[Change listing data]
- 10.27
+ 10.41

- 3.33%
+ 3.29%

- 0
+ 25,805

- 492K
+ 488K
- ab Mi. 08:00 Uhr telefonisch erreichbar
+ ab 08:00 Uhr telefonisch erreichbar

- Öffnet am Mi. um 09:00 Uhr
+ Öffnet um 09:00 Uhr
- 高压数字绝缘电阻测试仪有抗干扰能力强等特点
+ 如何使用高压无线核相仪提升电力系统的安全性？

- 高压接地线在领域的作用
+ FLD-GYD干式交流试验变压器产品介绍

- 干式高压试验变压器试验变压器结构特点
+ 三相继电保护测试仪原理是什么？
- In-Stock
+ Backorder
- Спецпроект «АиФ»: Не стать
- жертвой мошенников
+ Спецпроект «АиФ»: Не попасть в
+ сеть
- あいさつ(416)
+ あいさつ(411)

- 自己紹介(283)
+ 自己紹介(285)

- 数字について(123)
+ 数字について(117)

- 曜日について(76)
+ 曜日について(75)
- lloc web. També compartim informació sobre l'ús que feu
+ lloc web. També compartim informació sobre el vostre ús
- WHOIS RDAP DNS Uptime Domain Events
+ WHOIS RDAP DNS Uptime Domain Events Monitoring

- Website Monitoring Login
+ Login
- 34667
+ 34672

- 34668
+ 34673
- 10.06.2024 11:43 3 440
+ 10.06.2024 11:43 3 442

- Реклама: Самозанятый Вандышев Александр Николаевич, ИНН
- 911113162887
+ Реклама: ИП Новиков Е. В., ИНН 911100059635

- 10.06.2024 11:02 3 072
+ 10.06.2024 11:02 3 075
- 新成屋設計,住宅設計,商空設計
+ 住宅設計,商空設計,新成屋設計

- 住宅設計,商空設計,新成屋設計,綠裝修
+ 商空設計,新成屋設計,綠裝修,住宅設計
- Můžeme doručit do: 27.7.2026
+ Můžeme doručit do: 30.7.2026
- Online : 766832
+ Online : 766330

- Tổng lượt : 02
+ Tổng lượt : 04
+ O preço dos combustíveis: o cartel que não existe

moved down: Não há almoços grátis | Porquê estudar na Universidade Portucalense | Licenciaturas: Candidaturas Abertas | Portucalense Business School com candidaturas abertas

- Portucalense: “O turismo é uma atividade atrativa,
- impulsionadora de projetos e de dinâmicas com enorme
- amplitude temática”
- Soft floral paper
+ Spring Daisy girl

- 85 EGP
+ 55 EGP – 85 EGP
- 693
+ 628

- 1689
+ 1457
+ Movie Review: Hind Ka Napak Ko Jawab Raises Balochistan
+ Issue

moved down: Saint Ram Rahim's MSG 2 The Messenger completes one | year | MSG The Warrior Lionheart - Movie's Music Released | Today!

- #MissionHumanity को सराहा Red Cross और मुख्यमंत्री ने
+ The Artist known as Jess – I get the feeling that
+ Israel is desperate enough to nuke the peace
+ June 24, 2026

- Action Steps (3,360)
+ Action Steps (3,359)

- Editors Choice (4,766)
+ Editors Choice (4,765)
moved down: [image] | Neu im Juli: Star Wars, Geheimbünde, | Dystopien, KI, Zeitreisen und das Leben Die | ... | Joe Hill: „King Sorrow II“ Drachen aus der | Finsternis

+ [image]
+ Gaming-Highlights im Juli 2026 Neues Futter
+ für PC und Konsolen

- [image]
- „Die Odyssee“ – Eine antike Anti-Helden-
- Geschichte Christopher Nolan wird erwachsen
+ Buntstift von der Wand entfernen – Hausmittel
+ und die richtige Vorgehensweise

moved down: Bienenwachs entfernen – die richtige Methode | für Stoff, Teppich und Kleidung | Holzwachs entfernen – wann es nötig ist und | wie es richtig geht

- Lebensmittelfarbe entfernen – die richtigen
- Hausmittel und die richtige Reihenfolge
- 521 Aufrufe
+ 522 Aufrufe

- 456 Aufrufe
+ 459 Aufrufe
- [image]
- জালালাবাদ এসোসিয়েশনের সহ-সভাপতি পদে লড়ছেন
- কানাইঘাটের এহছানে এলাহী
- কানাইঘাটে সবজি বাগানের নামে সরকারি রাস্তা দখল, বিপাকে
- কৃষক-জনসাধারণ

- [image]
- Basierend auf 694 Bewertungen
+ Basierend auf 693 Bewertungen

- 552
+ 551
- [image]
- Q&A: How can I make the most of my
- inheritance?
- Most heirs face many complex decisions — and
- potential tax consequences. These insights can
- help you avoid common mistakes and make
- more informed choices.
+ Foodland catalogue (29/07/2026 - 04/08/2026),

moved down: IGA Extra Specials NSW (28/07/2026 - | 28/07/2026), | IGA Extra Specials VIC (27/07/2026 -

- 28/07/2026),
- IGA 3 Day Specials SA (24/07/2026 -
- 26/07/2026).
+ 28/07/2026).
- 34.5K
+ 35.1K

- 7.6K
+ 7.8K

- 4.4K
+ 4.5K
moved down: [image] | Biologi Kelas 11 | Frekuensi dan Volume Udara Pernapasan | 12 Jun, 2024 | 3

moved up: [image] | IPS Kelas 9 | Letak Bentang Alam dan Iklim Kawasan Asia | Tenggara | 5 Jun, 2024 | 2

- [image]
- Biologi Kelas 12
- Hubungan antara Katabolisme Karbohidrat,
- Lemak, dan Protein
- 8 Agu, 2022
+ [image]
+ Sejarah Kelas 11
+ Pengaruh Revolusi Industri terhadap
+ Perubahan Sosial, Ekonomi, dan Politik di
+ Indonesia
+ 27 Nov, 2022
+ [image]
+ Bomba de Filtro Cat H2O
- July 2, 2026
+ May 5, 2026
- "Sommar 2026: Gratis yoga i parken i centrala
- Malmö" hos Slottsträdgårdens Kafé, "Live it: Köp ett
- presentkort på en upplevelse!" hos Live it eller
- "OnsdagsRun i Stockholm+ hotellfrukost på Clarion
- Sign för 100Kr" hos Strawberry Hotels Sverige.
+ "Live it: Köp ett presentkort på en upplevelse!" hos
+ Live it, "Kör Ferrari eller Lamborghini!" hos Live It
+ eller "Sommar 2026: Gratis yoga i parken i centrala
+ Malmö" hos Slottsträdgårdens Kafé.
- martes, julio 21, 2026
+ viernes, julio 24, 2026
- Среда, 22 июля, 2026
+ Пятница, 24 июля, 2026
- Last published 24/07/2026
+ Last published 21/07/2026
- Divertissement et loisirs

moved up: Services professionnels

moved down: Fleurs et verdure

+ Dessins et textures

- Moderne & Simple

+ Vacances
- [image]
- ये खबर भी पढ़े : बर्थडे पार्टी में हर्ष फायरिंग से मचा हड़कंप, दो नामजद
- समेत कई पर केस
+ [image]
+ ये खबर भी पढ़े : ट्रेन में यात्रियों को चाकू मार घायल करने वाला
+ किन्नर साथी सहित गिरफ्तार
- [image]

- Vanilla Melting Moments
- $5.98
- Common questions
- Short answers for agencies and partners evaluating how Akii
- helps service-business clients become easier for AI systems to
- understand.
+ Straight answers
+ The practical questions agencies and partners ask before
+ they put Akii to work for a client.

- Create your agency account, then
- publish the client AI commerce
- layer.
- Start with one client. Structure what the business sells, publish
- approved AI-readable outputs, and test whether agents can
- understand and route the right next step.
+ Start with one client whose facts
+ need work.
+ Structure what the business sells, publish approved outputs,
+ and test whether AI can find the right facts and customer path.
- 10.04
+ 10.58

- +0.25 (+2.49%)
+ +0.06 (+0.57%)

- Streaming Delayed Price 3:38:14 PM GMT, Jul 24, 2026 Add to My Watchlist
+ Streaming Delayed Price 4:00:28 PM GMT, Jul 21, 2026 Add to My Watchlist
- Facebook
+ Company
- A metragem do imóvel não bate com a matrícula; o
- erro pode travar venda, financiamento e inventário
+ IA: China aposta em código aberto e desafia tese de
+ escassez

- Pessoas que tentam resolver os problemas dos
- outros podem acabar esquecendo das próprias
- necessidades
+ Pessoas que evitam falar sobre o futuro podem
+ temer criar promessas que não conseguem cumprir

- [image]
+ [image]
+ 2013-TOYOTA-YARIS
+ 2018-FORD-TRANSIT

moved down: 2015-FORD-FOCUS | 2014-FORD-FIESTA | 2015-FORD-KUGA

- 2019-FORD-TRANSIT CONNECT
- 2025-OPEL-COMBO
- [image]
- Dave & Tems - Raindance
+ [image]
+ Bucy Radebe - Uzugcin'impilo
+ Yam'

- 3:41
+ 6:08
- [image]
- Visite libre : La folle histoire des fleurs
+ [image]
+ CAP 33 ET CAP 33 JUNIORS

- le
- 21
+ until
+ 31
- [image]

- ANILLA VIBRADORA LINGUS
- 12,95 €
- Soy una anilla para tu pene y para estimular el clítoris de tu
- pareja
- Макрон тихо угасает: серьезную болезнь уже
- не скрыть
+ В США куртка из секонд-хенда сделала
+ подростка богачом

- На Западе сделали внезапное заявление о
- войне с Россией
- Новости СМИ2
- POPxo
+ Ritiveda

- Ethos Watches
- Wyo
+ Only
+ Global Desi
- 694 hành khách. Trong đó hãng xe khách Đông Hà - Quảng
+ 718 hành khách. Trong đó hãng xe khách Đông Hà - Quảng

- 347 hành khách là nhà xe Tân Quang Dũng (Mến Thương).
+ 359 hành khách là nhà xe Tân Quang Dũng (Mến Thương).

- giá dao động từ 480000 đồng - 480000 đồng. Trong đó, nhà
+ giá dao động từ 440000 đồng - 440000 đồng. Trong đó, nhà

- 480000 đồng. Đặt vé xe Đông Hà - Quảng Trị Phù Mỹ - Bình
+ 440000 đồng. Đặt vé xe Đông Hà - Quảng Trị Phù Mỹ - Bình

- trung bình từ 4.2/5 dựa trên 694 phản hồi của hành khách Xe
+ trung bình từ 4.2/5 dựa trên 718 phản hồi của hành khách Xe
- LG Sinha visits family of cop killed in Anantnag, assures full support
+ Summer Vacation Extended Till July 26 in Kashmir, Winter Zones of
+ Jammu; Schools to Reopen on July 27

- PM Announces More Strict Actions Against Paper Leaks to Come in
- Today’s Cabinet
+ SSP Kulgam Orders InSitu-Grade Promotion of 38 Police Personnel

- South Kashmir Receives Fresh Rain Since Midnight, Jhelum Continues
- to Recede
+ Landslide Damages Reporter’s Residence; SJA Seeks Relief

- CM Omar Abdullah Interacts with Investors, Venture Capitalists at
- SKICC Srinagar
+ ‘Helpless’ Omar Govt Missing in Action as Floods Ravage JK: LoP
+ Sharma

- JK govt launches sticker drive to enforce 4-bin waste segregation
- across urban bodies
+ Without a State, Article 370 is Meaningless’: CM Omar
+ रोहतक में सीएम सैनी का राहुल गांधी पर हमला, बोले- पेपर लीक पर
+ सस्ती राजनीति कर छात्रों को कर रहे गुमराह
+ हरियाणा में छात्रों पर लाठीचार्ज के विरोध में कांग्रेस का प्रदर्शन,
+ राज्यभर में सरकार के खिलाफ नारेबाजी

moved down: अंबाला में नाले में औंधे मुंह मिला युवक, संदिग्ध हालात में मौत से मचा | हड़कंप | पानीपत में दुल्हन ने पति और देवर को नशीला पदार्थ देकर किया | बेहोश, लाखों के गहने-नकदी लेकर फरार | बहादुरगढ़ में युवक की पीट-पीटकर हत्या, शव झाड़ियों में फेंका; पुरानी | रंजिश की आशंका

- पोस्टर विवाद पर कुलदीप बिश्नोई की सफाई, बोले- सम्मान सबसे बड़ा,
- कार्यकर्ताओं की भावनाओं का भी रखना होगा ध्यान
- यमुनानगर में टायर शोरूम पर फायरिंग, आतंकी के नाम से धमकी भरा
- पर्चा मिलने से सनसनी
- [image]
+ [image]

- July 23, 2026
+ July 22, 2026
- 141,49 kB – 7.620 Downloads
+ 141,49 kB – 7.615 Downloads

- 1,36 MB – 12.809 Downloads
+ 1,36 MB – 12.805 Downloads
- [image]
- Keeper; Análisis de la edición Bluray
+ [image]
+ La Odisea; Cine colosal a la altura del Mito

TASK DETAILS: Where a line above contains the string "Aufrufe", copy that line.

TASK RESULT:
- 521 Aufrufe
+ 522 Aufrufe
- 456 Aufrufe
+ 459 Aufrufe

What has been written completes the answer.